(Entries provided):
▼▼▼

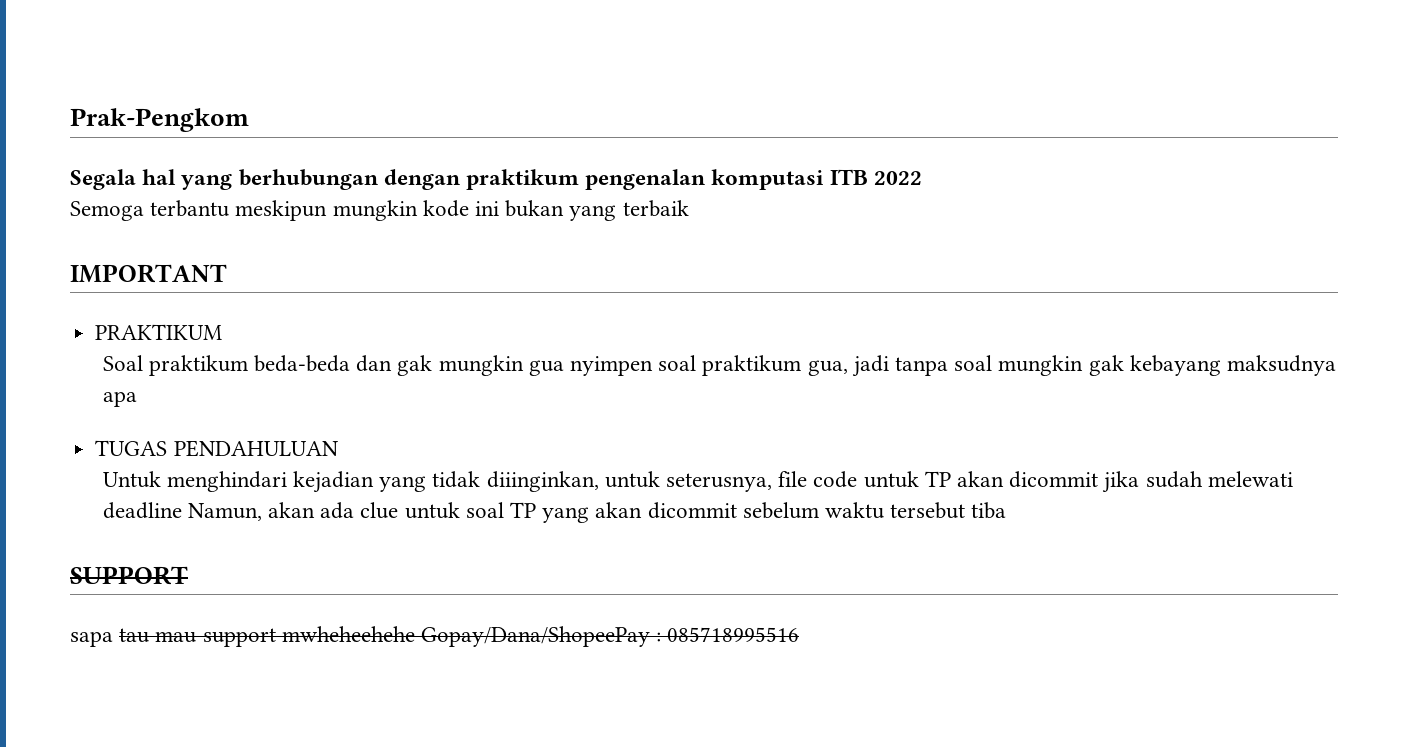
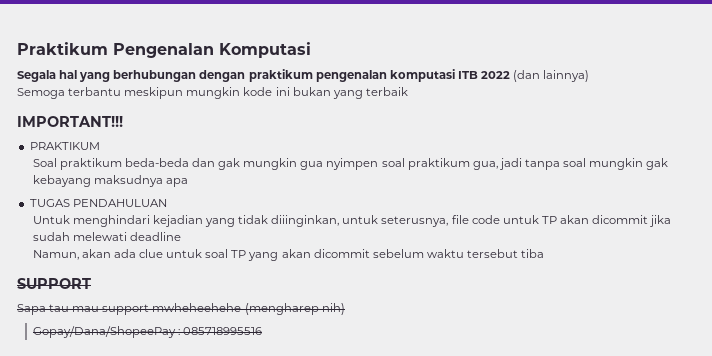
- Prak-Pengkom
+ Praktikum Pengenalan Komputasi
- Segala hal yang berhubungan dengan praktikum pengenalan komputasi ITB 2022
+ Segala hal yang berhubungan dengan praktikum pengenalan komputasi ITB 2022 (dan lainnya)
- IMPORTANT
+ IMPORTANT!!!
- Untuk menghindari kejadian yang tidak diiinginkan, untuk seterusnya, file code untuk TP akan dicommit jika sudah melewati deadline Namun, akan ada clue untuk soal TP yang akan dicommit sebelum waktu tersebut tiba
+ Untuk menghindari kejadian yang tidak diiinginkan, untuk seterusnya, file code untuk TP akan dicommit jika sudah melewati deadline
+ Namun, akan ada clue untuk soal TP yang akan dicommit sebelum waktu tersebut tiba
- sapa tau mau support mwheheehehe Gopay/Dana/ShopeePay : 085718995516
+ Sapa tau mau support mwheheehehe (mengharep nih)
+ Gopay/Dana/ShopeePay : 085718995516

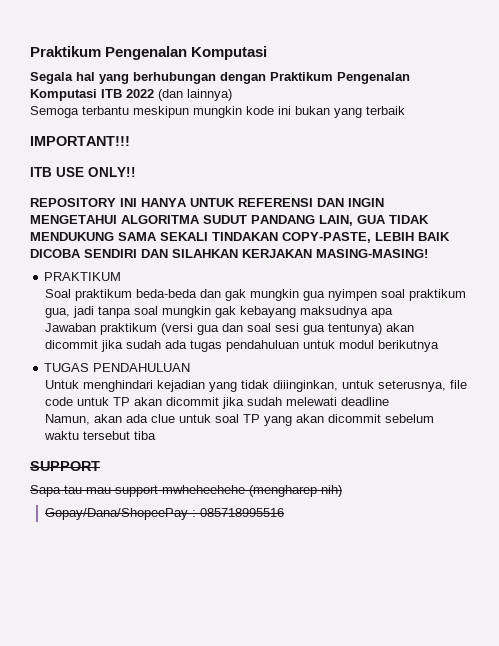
- Segala hal yang berhubungan dengan praktikum pengenalan komputasi ITB 2022 (dan lainnya)
+ Segala hal yang berhubungan dengan Praktikum Pengenalan Komputasi ITB 2022 (dan lainnya)
+ ITB USE ONLY!!
+ REPOSITORY INI HANYA UNTUK REFERENSI DAN INGIN MENGETAHUI ALGORITMA SUDUT PANDANG LAIN, GUA TIDAK MENDUKUNG SAMA SEKALI TINDAKAN COPY-PASTE, LEBIH BAIK DICOBA SENDIRI DAN SILAHKAN KERJAKAN MASING-MASING!
+ Jawaban praktikum (versi gua dan soal sesi gua tentunya) akan dicommit jika sudah ada tugas pendahuluan untuk modul berikutnya

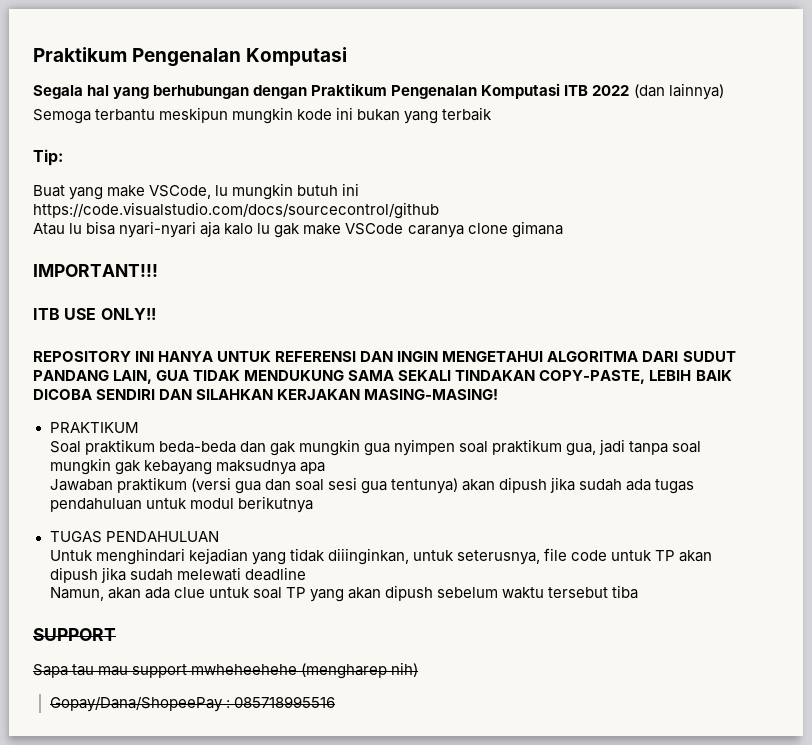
+ Tip:
+ Buat yang make VSCode, lu mungkin butuh ini https://code.visualstudio.com/docs/sourcecontrol/github
+ Atau lu bisa nyari-nyari aja kalo lu gak make VSCode caranya clone gimana
- REPOSITORY INI HANYA UNTUK REFERENSI DAN INGIN MENGETAHUI ALGORITMA SUDUT PANDANG LAIN, GUA TIDAK MENDUKUNG SAMA SEKALI TINDAKAN COPY-PASTE, LEBIH BAIK DICOBA SENDIRI DAN SILAHKAN KERJAKAN MASING-MASING!
+ REPOSITORY INI HANYA UNTUK REFERENSI DAN INGIN MENGETAHUI ALGORITMA DARI SUDUT PANDANG LAIN, GUA TIDAK MENDUKUNG SAMA SEKALI TINDAKAN COPY-PASTE, LEBIH BAIK DICOBA SENDIRI DAN SILAHKAN KERJAKAN MASING-MASING!
- Jawaban praktikum (versi gua dan soal sesi gua tentunya) akan dicommit jika sudah ada tugas pendahuluan untuk modul berikutnya
+ Jawaban praktikum (versi gua dan soal sesi gua tentunya) akan dipush jika sudah ada tugas pendahuluan untuk modul berikutnya
- Untuk menghindari kejadian yang tidak diiinginkan, untuk seterusnya, file code untuk TP akan dicommit jika sudah melewati deadline
+ Untuk menghindari kejadian yang tidak diiinginkan, untuk seterusnya, file code untuk TP akan dipush jika sudah melewati deadline
- Namun, akan ada clue untuk soal TP yang akan dicommit sebelum waktu tersebut tiba
+ Namun, akan ada clue untuk soal TP yang akan dipush sebelum waktu tersebut tiba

▲▲▲

(Instructions for the task): Give the number of lines in the entries that hold the word "SENDIRI", and nothing else.

(Solution to the problem): 3